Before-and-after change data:
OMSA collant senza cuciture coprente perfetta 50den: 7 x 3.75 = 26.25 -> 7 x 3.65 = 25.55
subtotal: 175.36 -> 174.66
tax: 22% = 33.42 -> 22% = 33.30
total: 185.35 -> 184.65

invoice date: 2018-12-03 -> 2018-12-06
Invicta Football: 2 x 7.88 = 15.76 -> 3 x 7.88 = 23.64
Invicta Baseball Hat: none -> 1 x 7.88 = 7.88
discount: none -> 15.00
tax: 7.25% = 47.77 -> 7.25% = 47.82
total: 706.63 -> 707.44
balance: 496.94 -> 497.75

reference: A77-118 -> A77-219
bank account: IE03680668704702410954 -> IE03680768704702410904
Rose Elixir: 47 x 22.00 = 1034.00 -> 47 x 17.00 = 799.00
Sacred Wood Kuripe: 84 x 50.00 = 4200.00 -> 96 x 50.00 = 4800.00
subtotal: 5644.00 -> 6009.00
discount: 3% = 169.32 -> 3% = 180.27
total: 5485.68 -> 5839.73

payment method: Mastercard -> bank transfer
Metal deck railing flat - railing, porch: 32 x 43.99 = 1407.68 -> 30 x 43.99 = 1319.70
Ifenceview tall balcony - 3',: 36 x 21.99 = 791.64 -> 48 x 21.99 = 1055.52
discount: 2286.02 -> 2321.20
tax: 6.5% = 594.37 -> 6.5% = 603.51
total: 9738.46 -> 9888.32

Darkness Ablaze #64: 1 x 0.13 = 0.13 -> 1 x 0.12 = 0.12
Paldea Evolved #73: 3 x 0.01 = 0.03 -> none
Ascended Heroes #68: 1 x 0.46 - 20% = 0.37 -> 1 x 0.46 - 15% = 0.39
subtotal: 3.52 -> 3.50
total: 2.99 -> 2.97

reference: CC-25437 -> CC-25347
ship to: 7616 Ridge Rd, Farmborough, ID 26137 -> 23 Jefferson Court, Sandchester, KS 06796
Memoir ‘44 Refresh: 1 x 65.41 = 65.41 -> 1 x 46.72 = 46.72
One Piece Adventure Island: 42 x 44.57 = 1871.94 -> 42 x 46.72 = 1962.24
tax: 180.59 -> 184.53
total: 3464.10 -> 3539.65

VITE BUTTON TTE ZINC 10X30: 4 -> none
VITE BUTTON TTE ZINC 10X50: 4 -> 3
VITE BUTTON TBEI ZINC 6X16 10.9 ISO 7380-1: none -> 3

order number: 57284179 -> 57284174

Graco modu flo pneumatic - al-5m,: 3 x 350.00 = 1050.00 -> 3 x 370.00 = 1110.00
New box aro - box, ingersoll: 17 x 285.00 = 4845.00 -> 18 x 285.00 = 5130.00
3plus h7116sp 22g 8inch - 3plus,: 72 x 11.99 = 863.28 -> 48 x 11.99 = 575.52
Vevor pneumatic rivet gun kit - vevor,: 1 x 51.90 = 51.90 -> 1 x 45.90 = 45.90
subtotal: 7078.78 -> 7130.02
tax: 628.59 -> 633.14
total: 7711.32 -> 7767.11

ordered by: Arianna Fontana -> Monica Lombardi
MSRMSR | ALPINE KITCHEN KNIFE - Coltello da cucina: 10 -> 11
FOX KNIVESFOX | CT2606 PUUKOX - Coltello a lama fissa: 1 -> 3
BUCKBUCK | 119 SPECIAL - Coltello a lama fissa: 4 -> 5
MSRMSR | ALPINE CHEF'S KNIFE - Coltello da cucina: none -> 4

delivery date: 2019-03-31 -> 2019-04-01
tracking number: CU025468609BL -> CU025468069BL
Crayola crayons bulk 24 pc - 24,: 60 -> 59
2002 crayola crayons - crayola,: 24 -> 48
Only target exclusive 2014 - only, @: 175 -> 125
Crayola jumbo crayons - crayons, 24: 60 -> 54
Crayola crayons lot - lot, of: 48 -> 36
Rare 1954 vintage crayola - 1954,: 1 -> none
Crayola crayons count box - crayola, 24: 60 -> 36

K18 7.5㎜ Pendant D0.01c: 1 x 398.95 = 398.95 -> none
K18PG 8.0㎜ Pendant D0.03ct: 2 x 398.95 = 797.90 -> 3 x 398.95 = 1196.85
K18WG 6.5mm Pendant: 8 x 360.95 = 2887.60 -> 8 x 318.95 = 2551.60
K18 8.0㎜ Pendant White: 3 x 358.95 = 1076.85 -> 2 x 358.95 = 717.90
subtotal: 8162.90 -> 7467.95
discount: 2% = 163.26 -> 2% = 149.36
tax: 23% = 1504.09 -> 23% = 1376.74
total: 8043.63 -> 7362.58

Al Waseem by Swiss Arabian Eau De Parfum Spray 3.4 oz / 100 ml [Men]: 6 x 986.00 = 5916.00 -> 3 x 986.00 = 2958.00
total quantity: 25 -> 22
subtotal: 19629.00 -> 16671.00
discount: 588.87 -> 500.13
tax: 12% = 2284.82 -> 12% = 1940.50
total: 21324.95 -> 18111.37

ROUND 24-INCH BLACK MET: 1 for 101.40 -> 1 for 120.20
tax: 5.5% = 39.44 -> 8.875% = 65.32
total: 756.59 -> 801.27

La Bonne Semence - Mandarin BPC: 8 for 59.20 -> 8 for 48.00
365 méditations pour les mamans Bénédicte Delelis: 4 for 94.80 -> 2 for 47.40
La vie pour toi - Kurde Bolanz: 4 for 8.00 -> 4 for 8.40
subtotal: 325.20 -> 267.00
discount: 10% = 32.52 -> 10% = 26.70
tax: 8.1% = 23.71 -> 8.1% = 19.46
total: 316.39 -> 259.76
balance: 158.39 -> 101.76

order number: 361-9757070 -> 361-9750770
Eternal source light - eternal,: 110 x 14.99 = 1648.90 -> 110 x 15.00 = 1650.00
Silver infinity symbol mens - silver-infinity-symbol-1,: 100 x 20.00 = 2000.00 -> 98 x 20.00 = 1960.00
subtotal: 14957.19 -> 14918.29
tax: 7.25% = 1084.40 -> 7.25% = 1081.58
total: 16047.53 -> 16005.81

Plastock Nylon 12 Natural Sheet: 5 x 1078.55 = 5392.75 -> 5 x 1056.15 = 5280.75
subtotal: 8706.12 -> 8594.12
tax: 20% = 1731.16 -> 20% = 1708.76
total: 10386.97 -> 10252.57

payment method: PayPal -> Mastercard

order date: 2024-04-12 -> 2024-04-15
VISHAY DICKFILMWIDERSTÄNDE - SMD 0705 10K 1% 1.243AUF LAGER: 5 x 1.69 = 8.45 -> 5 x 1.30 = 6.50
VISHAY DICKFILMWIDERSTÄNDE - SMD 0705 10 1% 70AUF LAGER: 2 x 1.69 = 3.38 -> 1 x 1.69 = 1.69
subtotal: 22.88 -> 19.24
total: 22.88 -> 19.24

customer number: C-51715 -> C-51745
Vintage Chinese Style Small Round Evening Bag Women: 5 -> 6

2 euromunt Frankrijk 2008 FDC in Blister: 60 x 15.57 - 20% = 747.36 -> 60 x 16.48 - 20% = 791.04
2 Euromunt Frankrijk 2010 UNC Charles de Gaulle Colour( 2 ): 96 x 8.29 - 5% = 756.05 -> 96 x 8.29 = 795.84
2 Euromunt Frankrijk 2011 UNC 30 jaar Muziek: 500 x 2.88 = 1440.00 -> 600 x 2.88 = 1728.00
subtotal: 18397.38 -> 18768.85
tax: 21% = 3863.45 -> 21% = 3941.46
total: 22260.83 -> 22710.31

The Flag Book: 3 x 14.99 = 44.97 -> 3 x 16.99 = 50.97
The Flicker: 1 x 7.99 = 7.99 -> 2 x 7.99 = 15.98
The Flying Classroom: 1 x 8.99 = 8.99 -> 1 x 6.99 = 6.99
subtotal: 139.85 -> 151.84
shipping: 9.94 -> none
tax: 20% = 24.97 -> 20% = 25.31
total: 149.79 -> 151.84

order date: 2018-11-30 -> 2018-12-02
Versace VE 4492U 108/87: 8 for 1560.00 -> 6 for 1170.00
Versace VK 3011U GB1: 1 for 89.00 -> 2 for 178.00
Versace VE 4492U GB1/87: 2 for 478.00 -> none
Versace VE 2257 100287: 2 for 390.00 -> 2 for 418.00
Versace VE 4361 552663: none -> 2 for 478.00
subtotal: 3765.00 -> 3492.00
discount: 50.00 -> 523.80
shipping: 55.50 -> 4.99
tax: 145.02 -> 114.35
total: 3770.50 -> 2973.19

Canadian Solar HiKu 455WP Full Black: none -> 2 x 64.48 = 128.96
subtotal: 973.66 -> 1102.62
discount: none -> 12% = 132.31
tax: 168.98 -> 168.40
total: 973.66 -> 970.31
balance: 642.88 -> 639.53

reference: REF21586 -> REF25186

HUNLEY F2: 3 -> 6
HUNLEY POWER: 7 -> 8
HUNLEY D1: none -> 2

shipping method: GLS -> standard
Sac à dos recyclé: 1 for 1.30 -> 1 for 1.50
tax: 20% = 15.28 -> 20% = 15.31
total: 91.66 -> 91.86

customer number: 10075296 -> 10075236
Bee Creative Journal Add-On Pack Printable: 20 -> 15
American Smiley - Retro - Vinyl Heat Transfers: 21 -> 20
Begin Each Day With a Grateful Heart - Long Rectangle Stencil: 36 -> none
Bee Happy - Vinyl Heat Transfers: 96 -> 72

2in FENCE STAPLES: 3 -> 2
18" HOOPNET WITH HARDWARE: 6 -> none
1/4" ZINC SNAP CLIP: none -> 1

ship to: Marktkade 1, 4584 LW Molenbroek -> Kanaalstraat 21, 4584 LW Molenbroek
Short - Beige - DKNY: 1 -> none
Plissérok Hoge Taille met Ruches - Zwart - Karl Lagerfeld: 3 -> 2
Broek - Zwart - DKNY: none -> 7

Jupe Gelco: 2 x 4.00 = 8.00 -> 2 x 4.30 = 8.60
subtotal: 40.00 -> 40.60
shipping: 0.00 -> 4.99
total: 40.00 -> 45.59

[ACTION ITEM]:
A single number is the whole answer: the count of lines above that hold "shipping".

[SOLUTION TO THIS EXERCISE]:
4